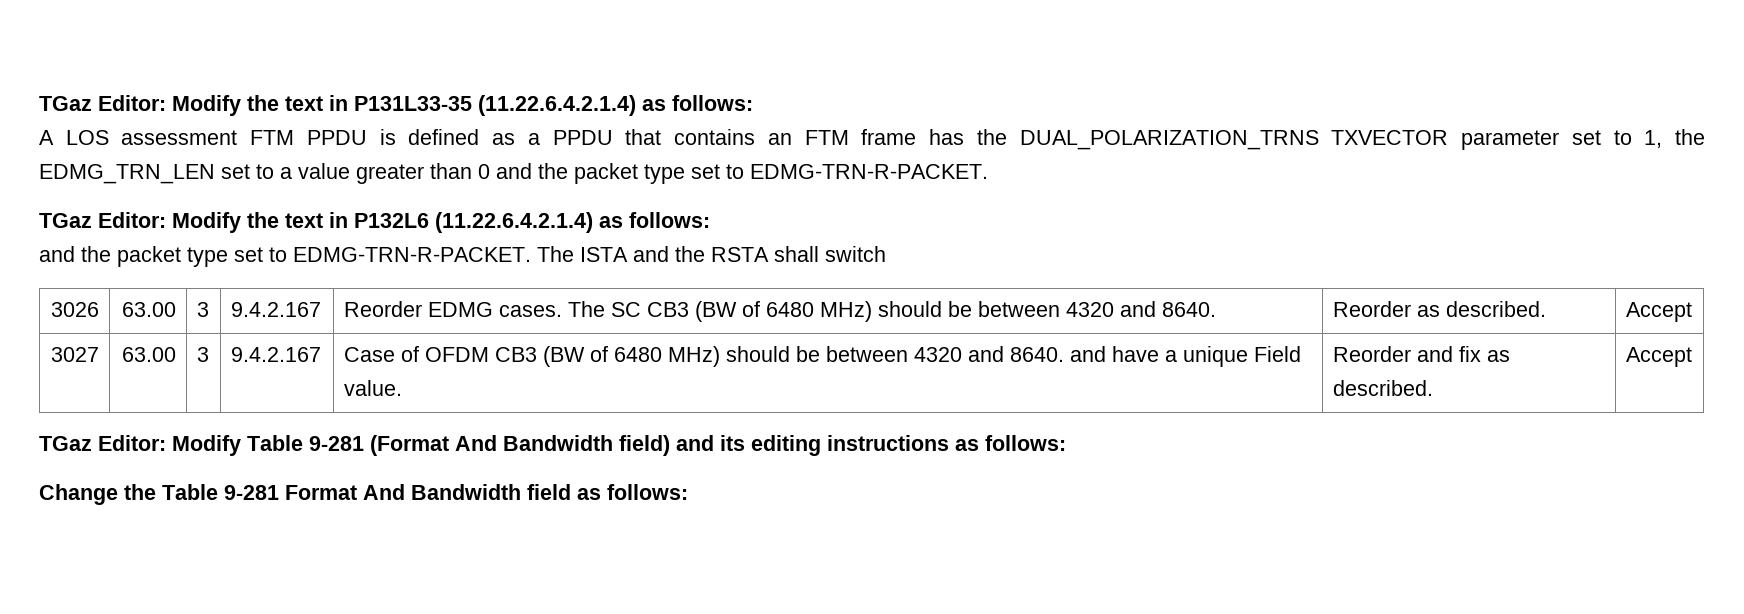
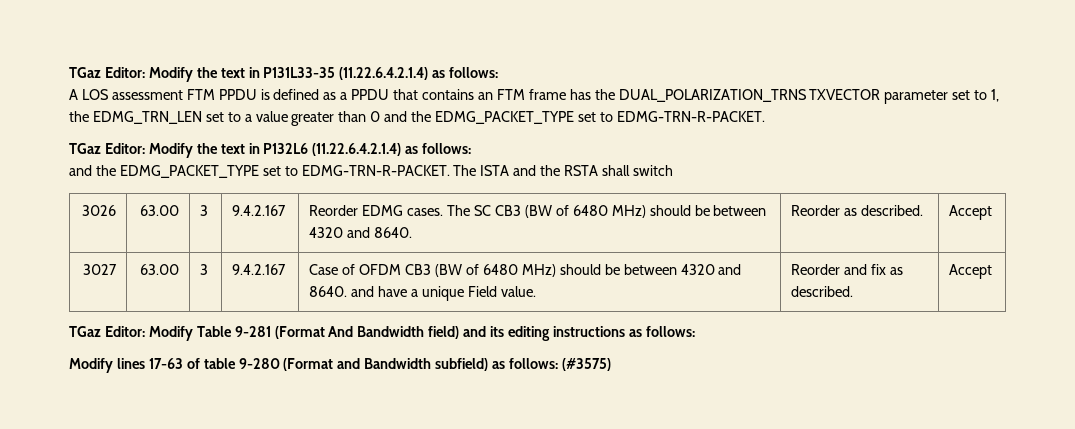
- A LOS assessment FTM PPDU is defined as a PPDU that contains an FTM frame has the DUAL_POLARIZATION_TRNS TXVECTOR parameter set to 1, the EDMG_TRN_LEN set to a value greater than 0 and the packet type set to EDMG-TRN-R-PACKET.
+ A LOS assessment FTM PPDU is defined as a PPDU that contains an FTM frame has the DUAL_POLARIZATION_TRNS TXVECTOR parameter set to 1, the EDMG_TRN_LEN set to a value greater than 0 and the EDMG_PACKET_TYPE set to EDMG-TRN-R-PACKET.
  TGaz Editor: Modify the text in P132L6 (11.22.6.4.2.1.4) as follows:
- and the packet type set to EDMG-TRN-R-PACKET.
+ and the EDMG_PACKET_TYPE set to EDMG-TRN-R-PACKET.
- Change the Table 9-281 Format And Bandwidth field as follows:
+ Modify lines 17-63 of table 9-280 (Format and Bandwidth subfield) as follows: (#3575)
##############################
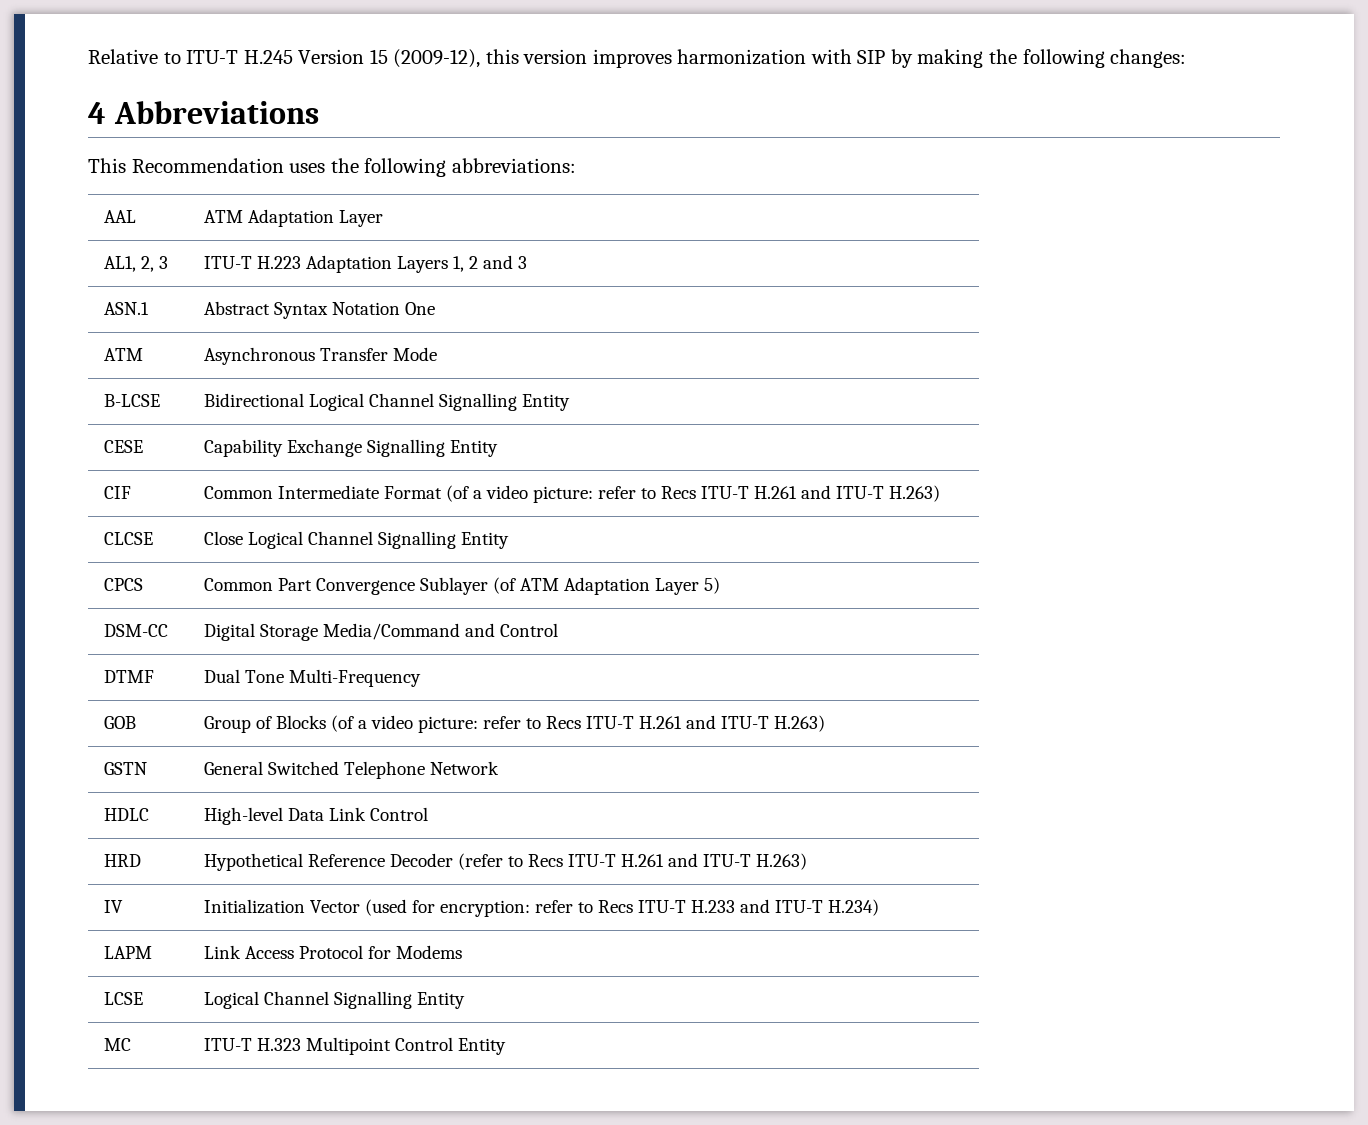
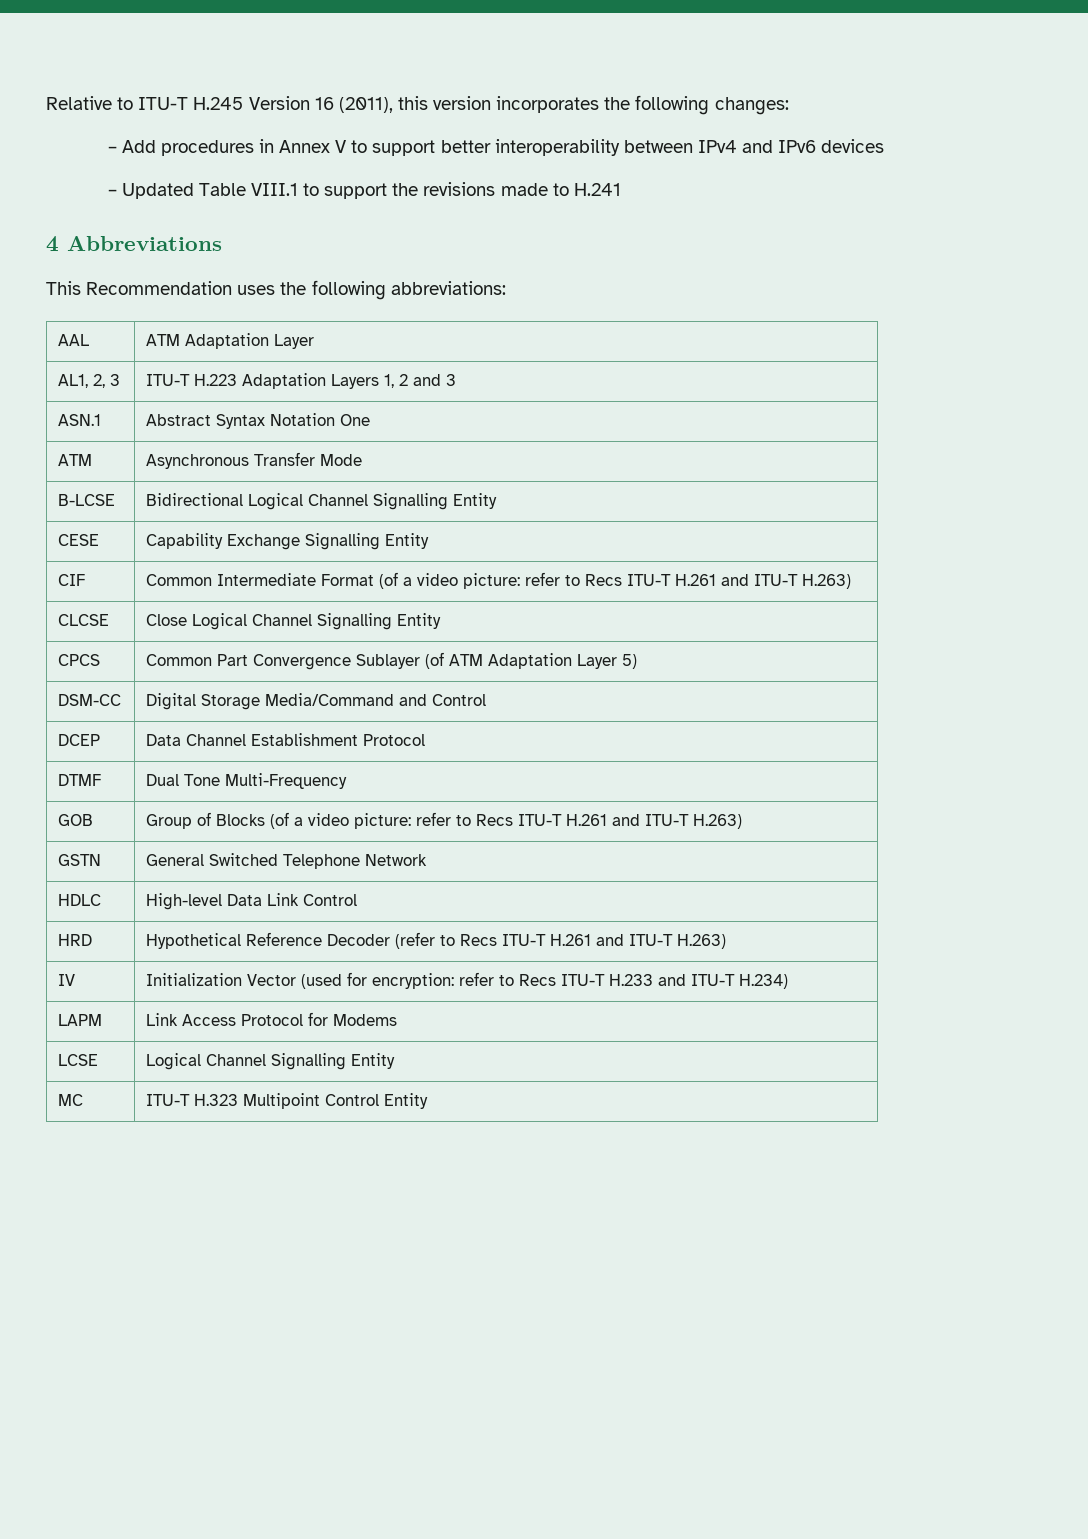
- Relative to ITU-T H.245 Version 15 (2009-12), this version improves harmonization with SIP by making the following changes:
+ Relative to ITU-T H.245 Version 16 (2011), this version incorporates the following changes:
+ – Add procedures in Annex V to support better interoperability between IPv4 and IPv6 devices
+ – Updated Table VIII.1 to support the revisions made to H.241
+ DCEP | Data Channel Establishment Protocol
##############################
(Work to be completed)
Among the lines above, some may include the string "Relative"; state how many, and nothing more.

(Reply)
2